Bir köyde ateşli bir hasta varmış, köylüler kasabaya doktora götürmüşler. Koskoca Türkiye Cumhuriyeti Devleti’nin bir koskoca doktoru. Doktor köylüyü muayene edip bir fitil yazmış, yanındaki köylülere de “Sabah akşam anüsten bir fitil koyarsınız” diye tembih etmiş. Köylüler de bir ağızdan ‘Tamam tohtor beğ” demişler, hastayı alıp köye dönmüşler.

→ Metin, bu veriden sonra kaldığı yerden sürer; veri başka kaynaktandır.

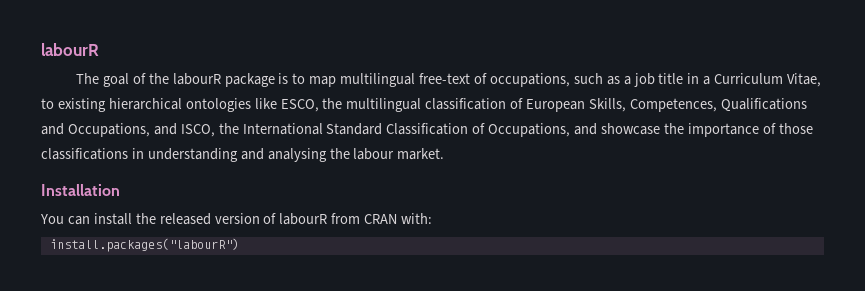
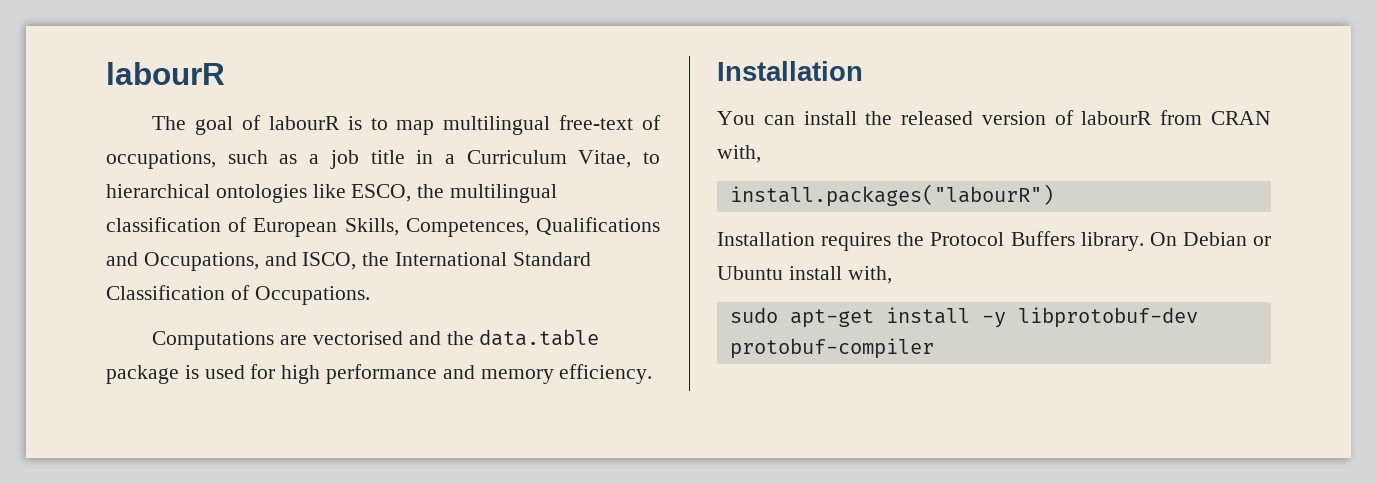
[148,73,275,87] the labourR package -> [268,116,340,130] labourR
[57,98,106,112] existing -> (660, 158) none
[488,123,813,137] [41,148,445,162] Occupations, and showcase the importance of those classifications in understanding and analysing the labour market. -> [254,286,370,305] [152,329,600,350] [106,364,653,384] Occupations. // Computations are vectorised and the data.table package is used for high performance and memory efficiency.
[401,213,433,224] with: -> [717,145,761,163] with,
(239, 245) none -> [717,231,1271,251] [717,266,892,284] [729,307,1198,328] [729,338,934,359] // Installation requires the Protocol Buffers library. On Debian or Ubuntu install with, // sudo apt-get install -y libprotobuf-dev protobuf-compiler

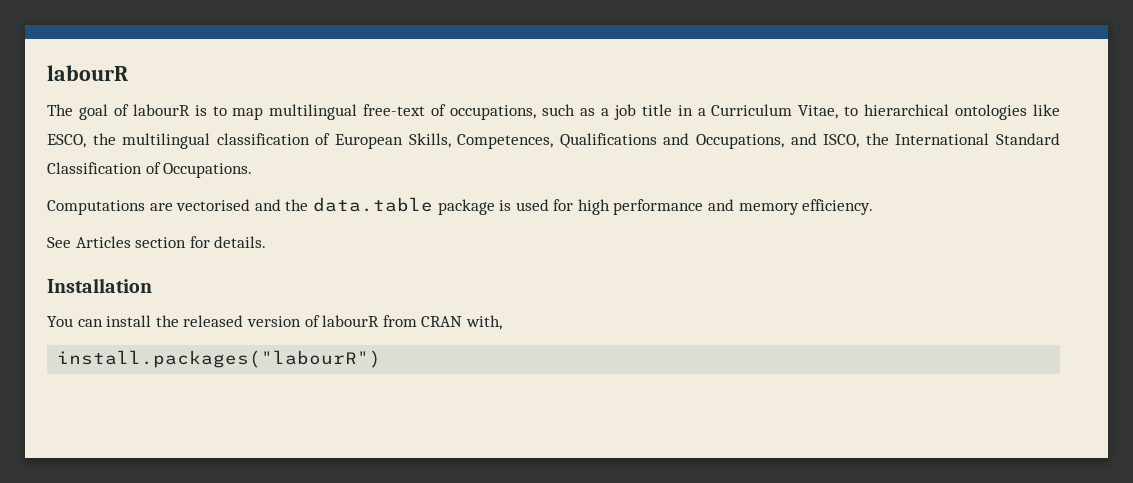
(653, 374) none -> [47,236,267,248] // See Articles section for details.
[717,231,1271,251] [717,266,892,284] [729,307,1198,328] [729,338,934,359] // Installation requires the Protocol Buffers library. On Debian or Ubuntu install with, // sudo apt-get install -y libprotobuf-dev protobuf-compiler -> (382, 359) none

Dönmüşler de, fitili nereye koyacaklarını bir türlü bilememişlir. Köyde herkese danışmışlar, ak sakallılara sormuşlar, ı-ıh ‘anüs’ nedir, neresidir bilen çıkmamış. Tabii ilaç verilmeyen hastanın ateşi 40’lara fırlamış. “Şu tohtora açıp bir daha sorak” demiş biri, ama kim cesaret edip de arayacak? Neyse, uzun lafın kısası, Mıhtar Emmi’yi mecbur bırakmışlar aramaya. Köyün tek telefonundan doktoru aramış, bütün köy halkı tepesine dikilmiş, kem küm, özür dileyerek “Tohtor bey, demiş, sen dize dediydin de, bir bu ilacı ne yapacağımızı unuttuk.” Anlamış tecrübeli doktor, “Anüsten anüsten, demiş, yani makattan süreceksiniz!”

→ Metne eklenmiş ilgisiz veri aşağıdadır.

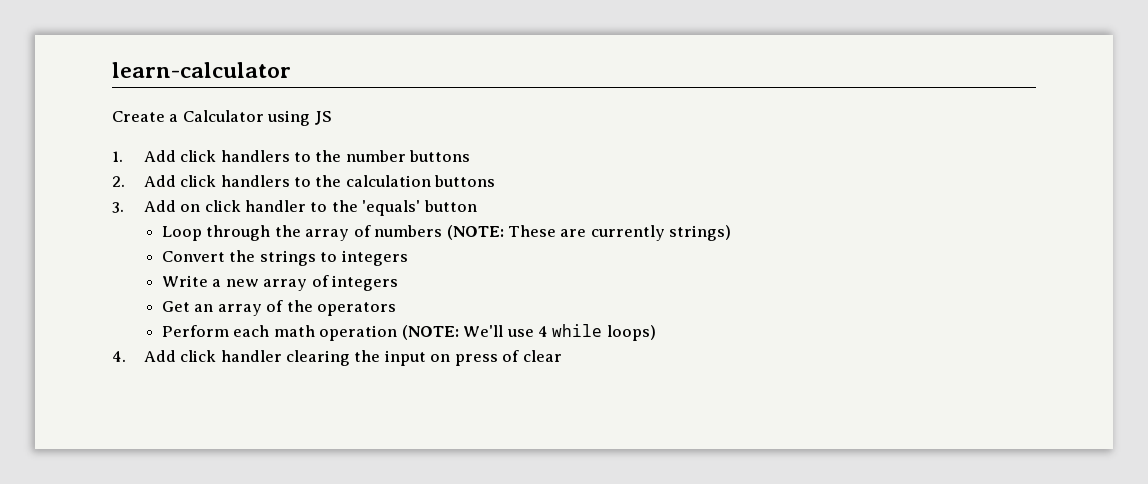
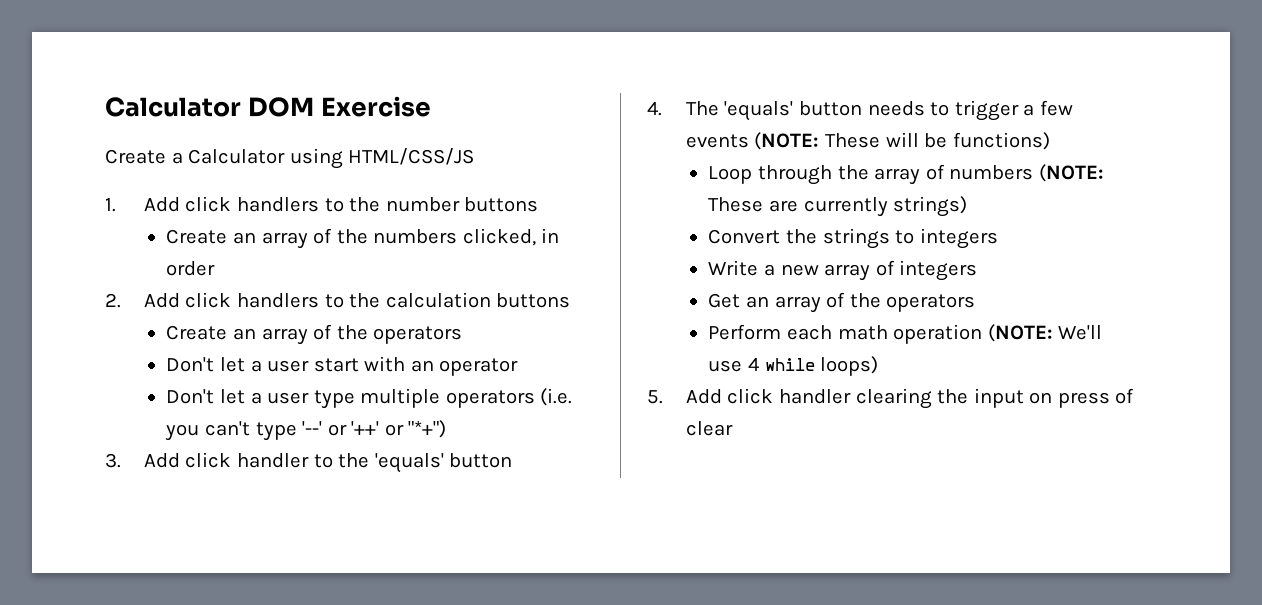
[112,62,291,78] learn-calculator -> [105,96,431,117] Calculator DOM Exercise
[314,111,332,125] JS -> [348,148,475,165] HTML/CSS/JS
(471, 156) none -> [166,228,560,249] [166,261,216,276] // Create an array of the numbers clicked, in order
(496, 181) none -> [166,324,463,345] [166,356,519,376] [166,388,573,409] [165,420,447,441] // Create an array of the operators // Don't let a user start with an operator // Don't let a user type multiple operators (i.e. you can't type '--' or '++' or "*+")
[180,204,201,212] on -> (180, 460) none
(477, 206) none -> [647,100,1073,121] [685,132,1050,150] // 4. The 'equals' button needs to trigger a few events (NOTE: These will be functions)
[112,351,126,362] 4. -> [647,390,663,404] 5.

“Allah razı olsun, tekrar affınıza sığınırım” deyip kapatmış telefonu Mıhtar Emmi. Köylülere dönmüş, “Makatten verecemişik ilacı!”

İyi de, makadı da bilen yok ki köyde. Komşu köylere çocuk salmışlar, ı-ıh anüs, makat, orada da bilen yok. İhtiyar Heyeti toplanmış, ağzı laf yapanlardan biri “Amcalar, dayılar, hasta gitti gidecek. Mıhtar şu tohtoru bi daha arasın” demiş.

Muhtar artık utanmasa yalvaracak, “Yahu etmeyin, gitmeyin, bok fena kızacak bu sefer Tohtor bey, ters bir laf eder şincik...” dediyse de, dinletememiş. “Çok kızacak vallahi bu sefer çok...”

Haberin Devamı

Bir kez daha çevirmiş manyetosunu kara telefonun, hastaneyi arayıp doktoru istemiş, ezile büzüle kendini tanıtmış, “Tohtor bey, sen bize şiyerler didin ama biz gene anlamadık. O ilacı nasıl verecemizi bilemedik.”

Derken susmuş, Mıhtar Emmi, kıpkırmızı olmuş, suratı asılmış, “Tamam Tohtor Bey başım üstüne, rahatsız ettik kusura kalma!” deyip kapamış telefonu. Sonra köylülere dönmüş:

- Ben size demedim mi Tohtor Bey çok kızacak diye. O ilacı hastanın g.tüne sokun dedi işte!

*

Beraat etmiş Can Yücel bu savunması sayesinde.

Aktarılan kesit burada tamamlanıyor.